Version difference data
__________

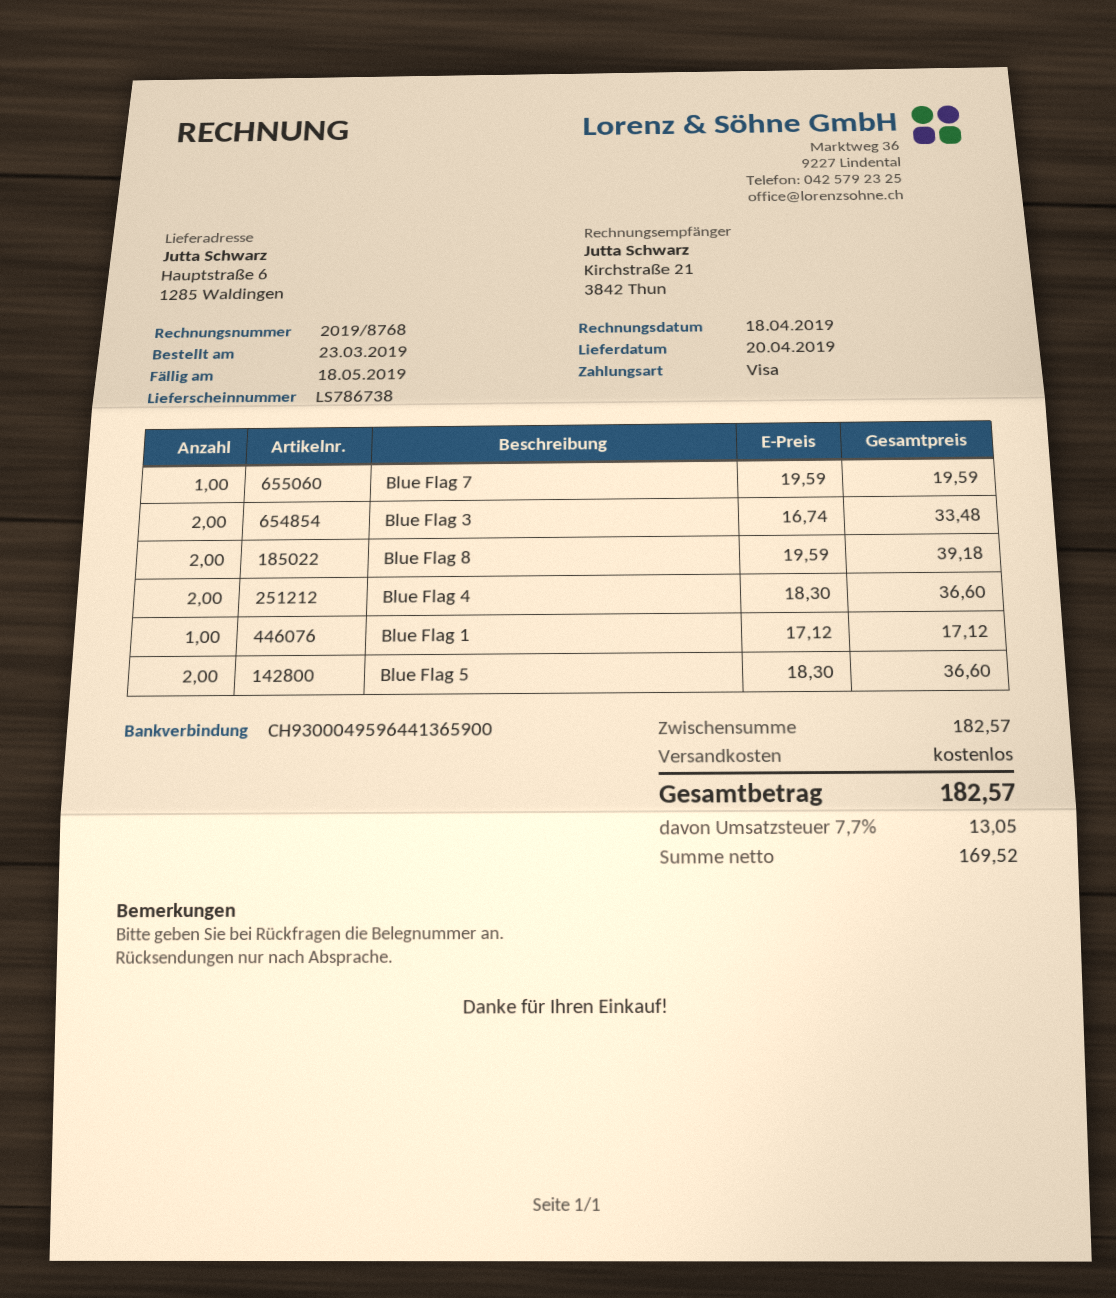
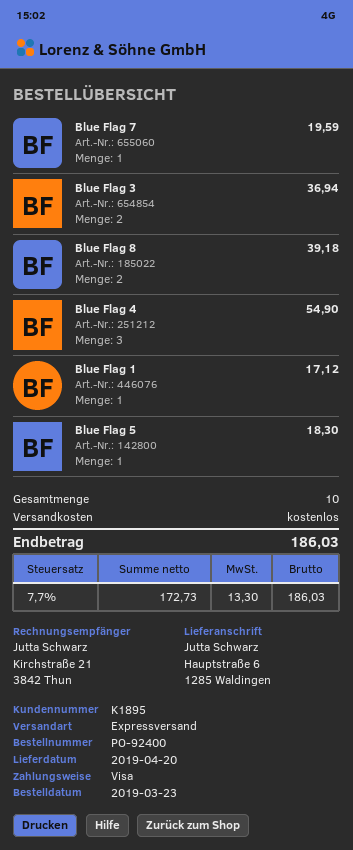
Blue Flag 3: 2 for 33.48 -> 2 for 36.94
Blue Flag 4: 2 for 36.60 -> 3 for 54.90
Blue Flag 5: 2 for 36.60 -> 1 for 18.30
net: 169.52 -> 172.73
tax: 7.7% = 13.05 -> 7.7% = 13.30
total: 182.57 -> 186.03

__________

Problem description
In the records above, each line with the string "Blue" should be copied.

Response to this task
Blue Flag 3: 2 for 33.48 -> 2 for 36.94
Blue Flag 4: 2 for 36.60 -> 3 for 54.90
Blue Flag 5: 2 for 36.60 -> 1 for 18.30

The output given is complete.